Querida Miriam, adorei o seu singelo postal.
Sim, é verdade, vivo no interior de um vulcão
após ter dado um pontapé numa cratera e, talvez por isso, cá estou
usufruindo de uma certa paz interior, recusando assim por instantes a convulsão do mundo exterior e ainda o mundo moderno. Como
sobrevivo com tanto cheiro a enxofre? É certamente uma escolha arriscada pois vivo e adormeço no meio das ervas e das rochas, saindo apenas para recolher vegetais e frutas, bem como dar longos
passeios e meditar. Por vezes, vou até alguma casa de pasto mais próxima “abastecer-me” de líquidos e comer alguns citrinos que me permitam aguentar os próximos meses, quem sabe, alguns anos.
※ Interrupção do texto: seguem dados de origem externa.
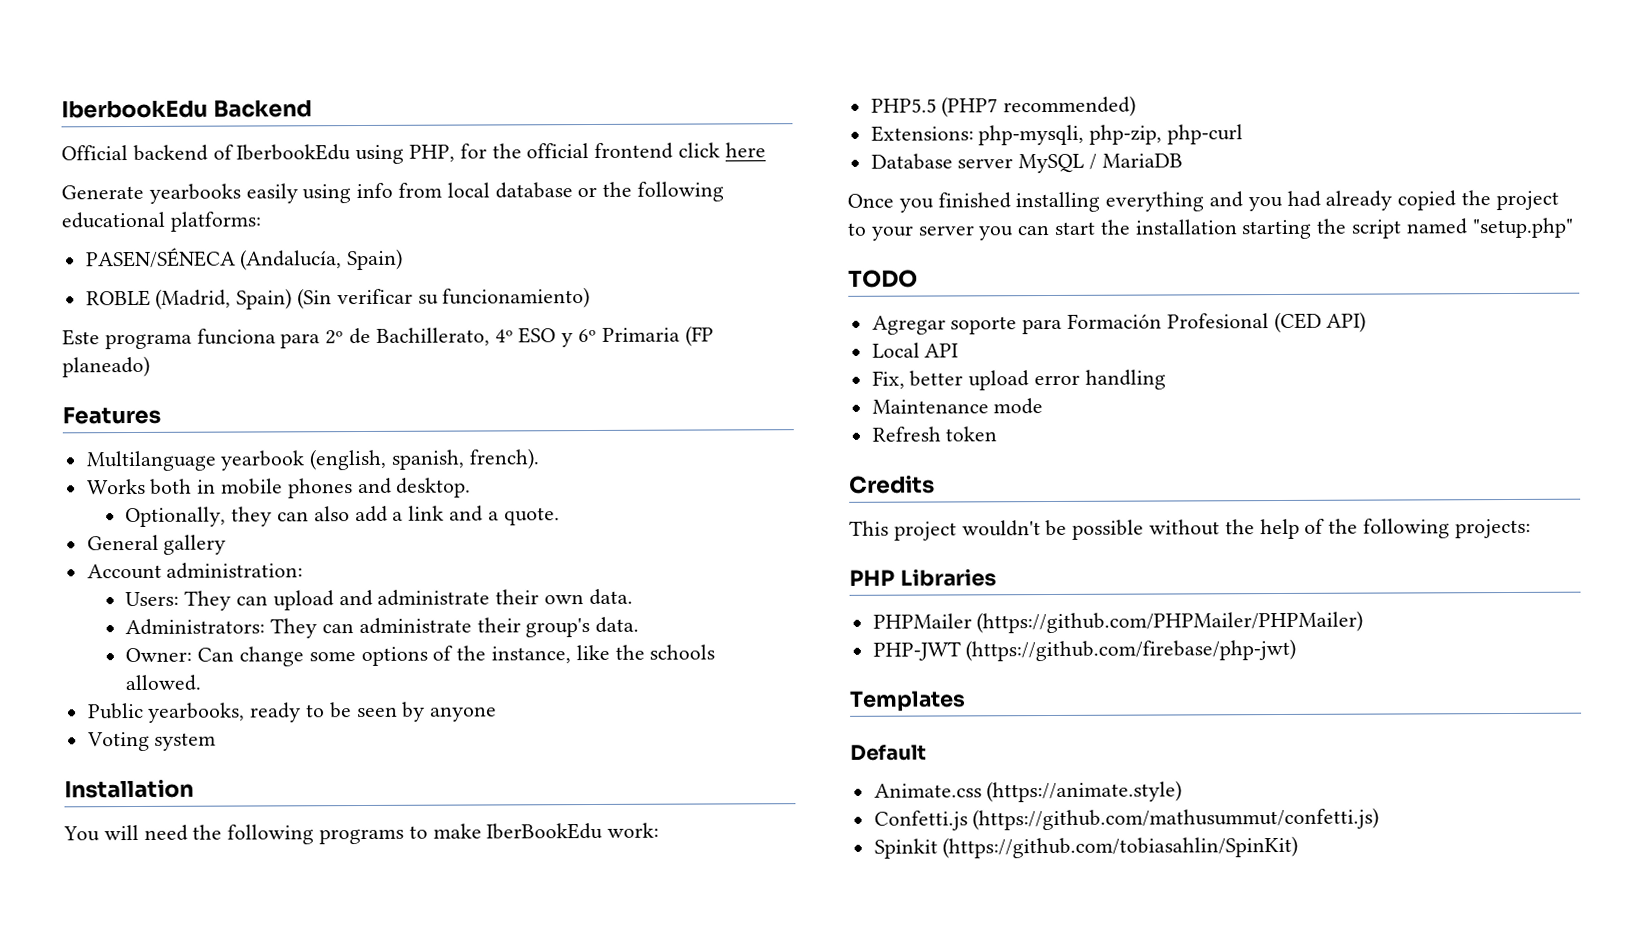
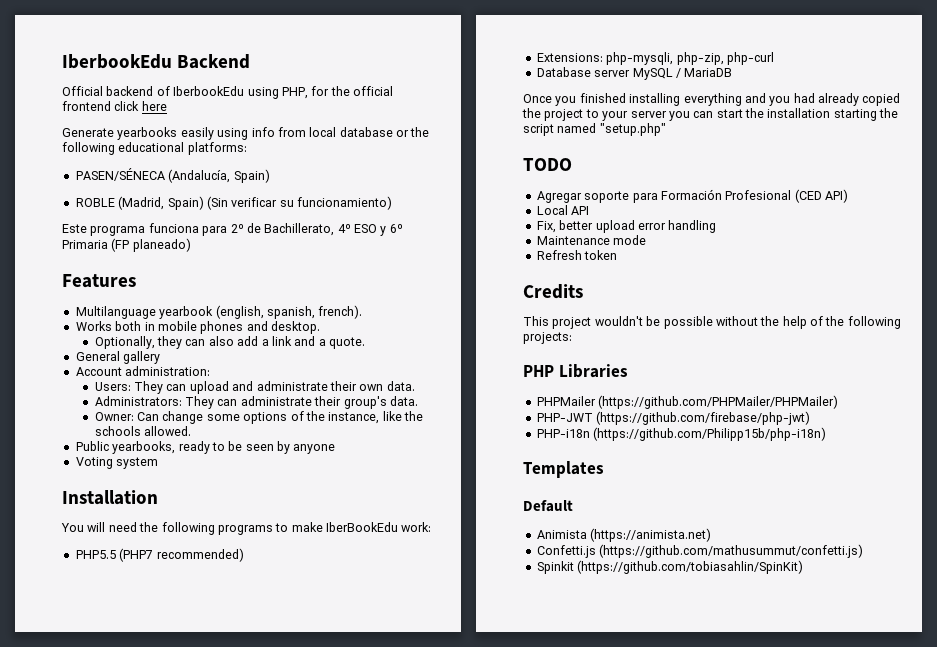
+ PHP-i18n (https://github.com/Philipp15b/php-i18n)
- Animate.css (https://animate.style)
+ Animista (https://animista.net)

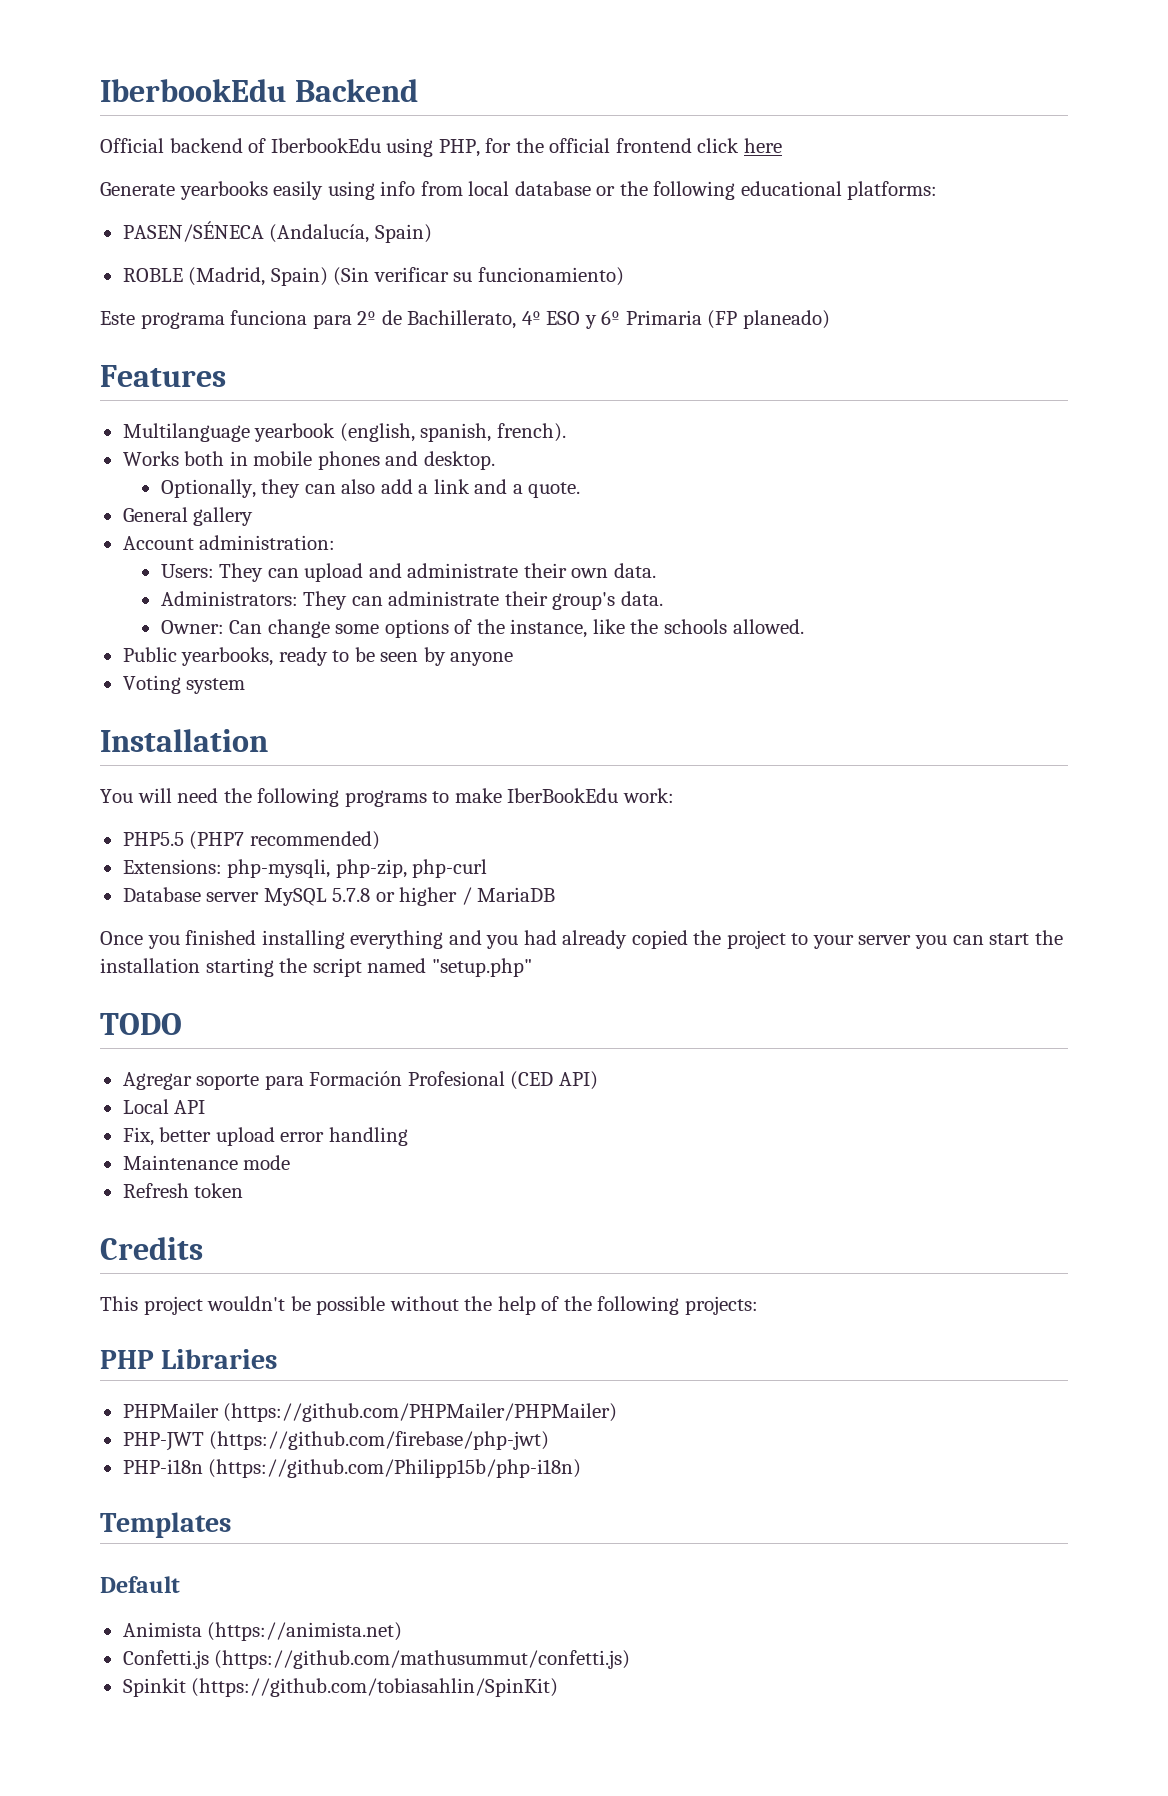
- Database server MySQL / MariaDB
+ Database server MySQL 5.7.8 or higher / MariaDB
Viver junto de um vulcão adormecido sempre implicou alguns riscos mas o facto de ouvir o barulho de um riacho que passa aqui perto faz-me esquecer este báratro interior.
Aparentemente está tudo bem por aqui pois tenho as minhas necessidades básicas satisfeitas, sendo uma sorte aquilo que me aconteceu, isto a propósito do seu postal, já que o carteiro procurava nas imediações do Farol pelo“professor doutor que se retirou da civilização”, enquanto eu tomava o meu banho de banheira mensal, uma benesse que me é concedida pelo faroleiro. Sorte a minha, portanto, em ter lido as suas notícias e ainda a novidade dos seus
mergulhos com animais de grande porte. Que risco, amiga Miriam, mas quem não arrisca não petisca, já dizia o ditado. E como deve ser engraçado ter o olhar e a corte de tanto"crocodilo amigo".E, enquanto eles não mordem...
Permita-lhe que lhe diga que não sei muito bem quando voltarei ao convívio do mestre Janeiro Alves, já que soube que se transformou recentemente num coleccionador de liras, um instrumento musical que
povoou os seus serões de infância e que lhe devolvem agora as suas memórias pueris nas primeiras notas escutadas. Sendo assim, quando souber do seu ímpeto viajeiro, acompanhá-lo-ei neste nosso desejo de mútuo reencontro.